Shaira Bhanji at the Taj Mahal during her I-SURF Internship.
By Leah Gaffney, '15
Studying abroad can provide not only an immersive cultural experience, but also the chance to explore your passions in a world outside of Harvard. It can be challenging to find the perfect opportunity, especially as a science concentrator. This article compiles a number of opportunities and suggestions and reports on several students’ experiences.
Firstly, the Harvard Summer School offers six science programs in Japan, China, the Dominican Republic, England, and Italy. These programs are run by Harvard professors and have Harvard course numbers good for Harvard credit.
Students have reported these experiences to be incredibly worthwhile.
Annie Garofalo ‘15, a psychology concentrator in Currier House, went to Trento, Italy last summer with Harvard’s Mind, Brain, and Behavior program.
She liked how it made her feel more connected to her concentration at Harvard. “It was pretty specific to neurobiology. I got to meet a ton of people with similar interests, and as a sophomore I met a few juniors who gave me some great advice.”
Christopher White ‘15, a biomedical engineering concentrator in Quincy House, participated in professor Rob Lue’s life sciences program in Shanghai.
Chris made lasting relationships with Harvard faculty and Harvard and foreign students. “It was beneficial because I connected with Harvard professors who continue to influence my studies. I also learned a lot from the local students who had different perspectives on learning. It was a unique classroom environment that I would never have experienced here at Harvard.”
There are a few other popular programs including Andrew Berry’s evolutionary biology courses at Oxford University.
But suppose the Harvard Summer School offerings don’t cover your chosen science? Some departments and schools at Harvard offer separate abroad opportunities to undergraduates.
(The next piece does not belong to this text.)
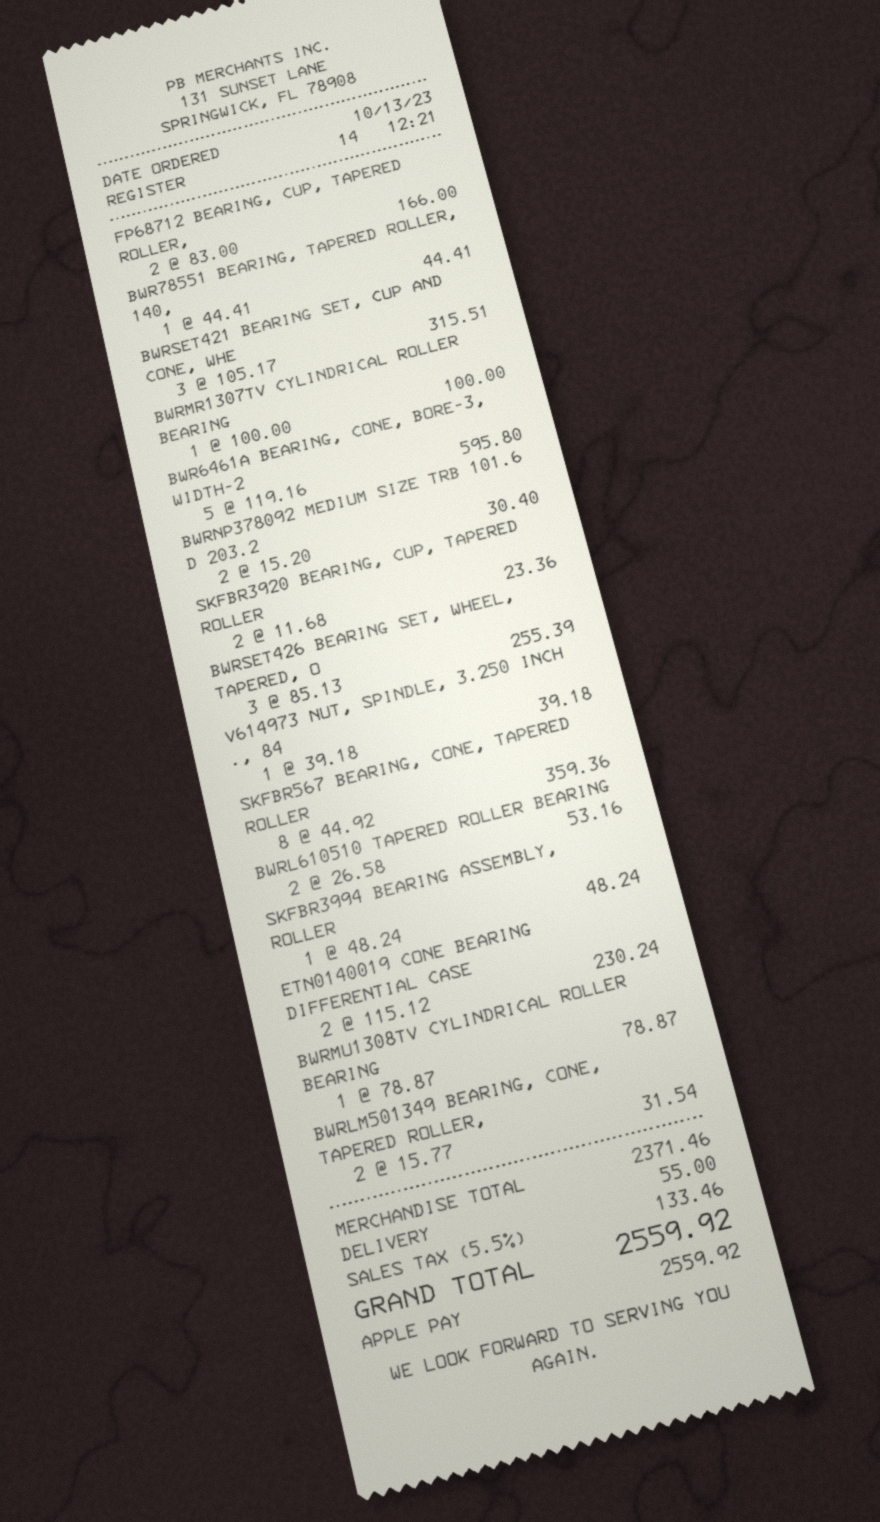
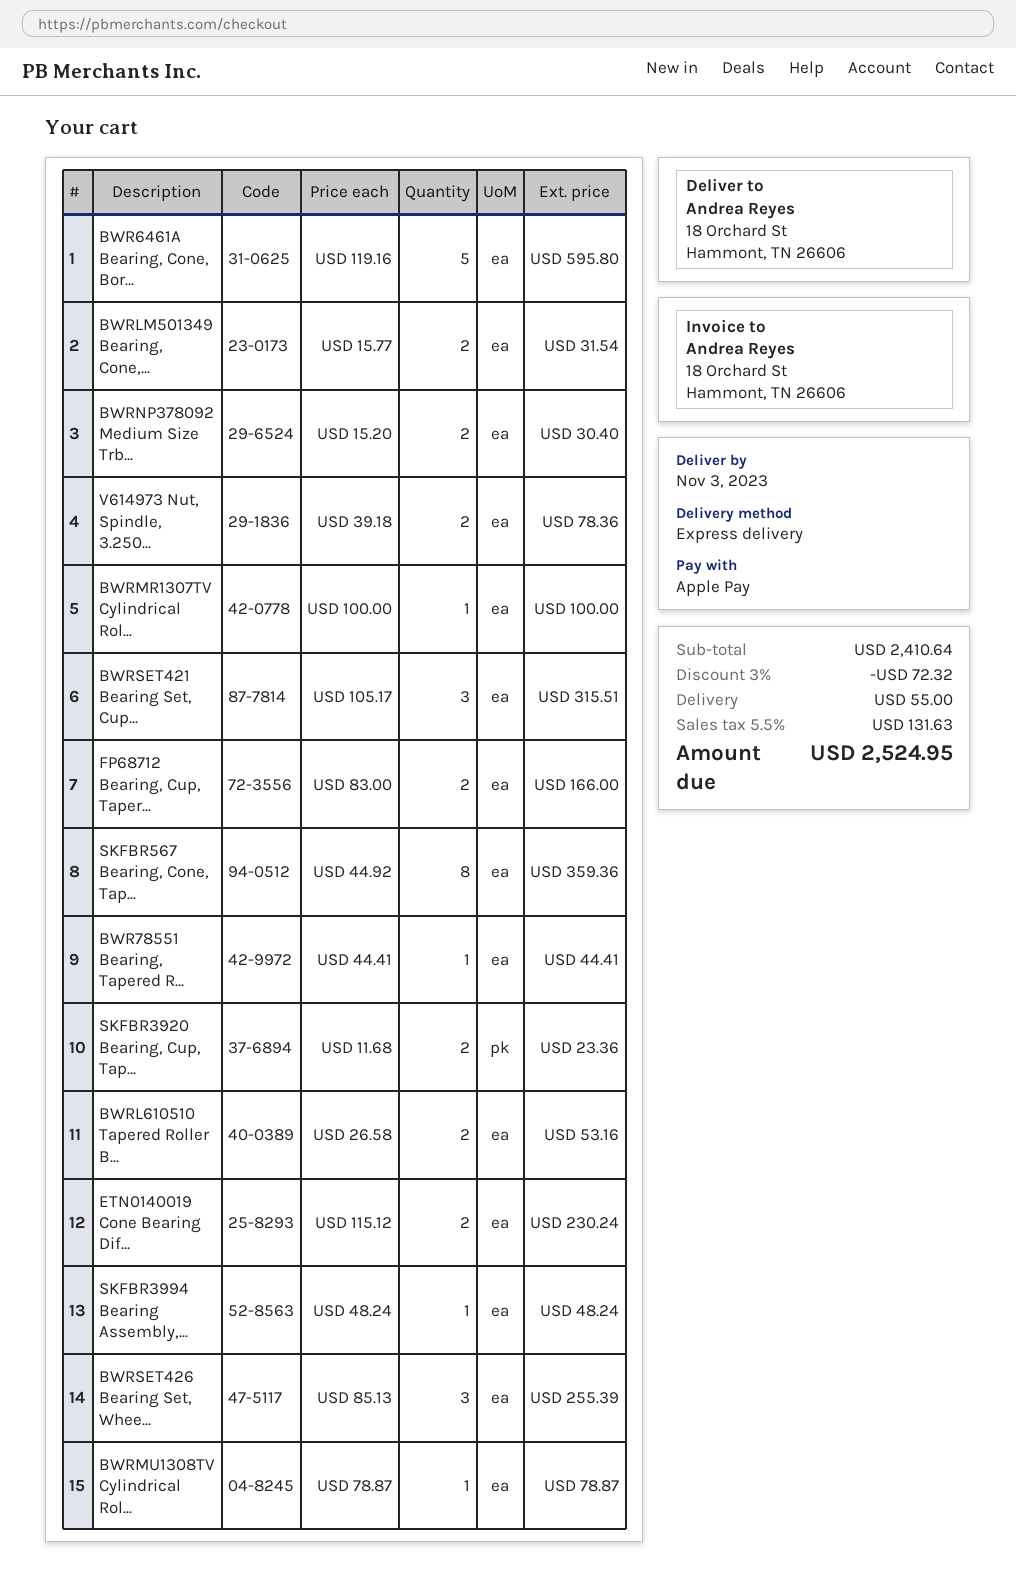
V614973 NUT, SPINDLE, 3.250 INCH ., 84: 1 x 39.18 = 39.18 -> 2 x 39.18 = 78.36
subtotal: 2371.46 -> 2410.64
discount: none -> 3% = 72.32
tax: 5.5% = 133.46 -> 5.5% = 131.63
total: 2559.92 -> 2524.95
The Harvard Global Health Institute runs the International Summer Undergraduate Research Fellowship Program (I-SURF). They offer global health internships in a number of African, Asian, and South American countries. Shaira Bhanji, ’14 discovered India last summer while conducting maternal and child health research for eight weeks. “The experience was one I’ll never forget. The research was meaningful, the people were wonderful, and the travel experience was extraordinary.”
The Harvard School of Engineering and Applied Sciences (SEAS) is also working on providing more abroad opportunities. Beginning this summer, SEAS is co-administering “Medical Innovations for Low-resource Global Markets” with the Harvard South Asia Institute. This international experience in India focuses on developing new medical technologies.
Harvard offers great opportunities that have made meaningful summers for many students. However, there aren’t programs to exactly match everyone’s unique interests. Some students look outside of Harvard for abroad opportunities.
Harvard students are planning to attend the University of Cantabria (UC) this summer for their new summer programs in research in biotechnology and ocean & coastal engineering. Cornell University has an established abroad experience with UC, and the university is well known for its research. The summer programs offer coursework and involvement in a research project with university faculty.
There are seemingly unlimited opportunities abroad. Finding your own program outside of Harvard takes a little extra work, but could be worth it to find the perfect summer experience. Prepared programs are not necessarily tailored to your individual experience, and opportunities are not limited to those that are formed into comprehensive programs.
Tasha Evanoff ‘15, neurobiology concentrator of Dunster House, is creating her own experience this summer. She’s going to be studying muscular skeletal disorder and obesity with researchers in Paris. She’s excited for her unconventional summer: “It might be more challenging that going with a program, but that’s what makes it especially rewarding. IT’s the ultimate independence.”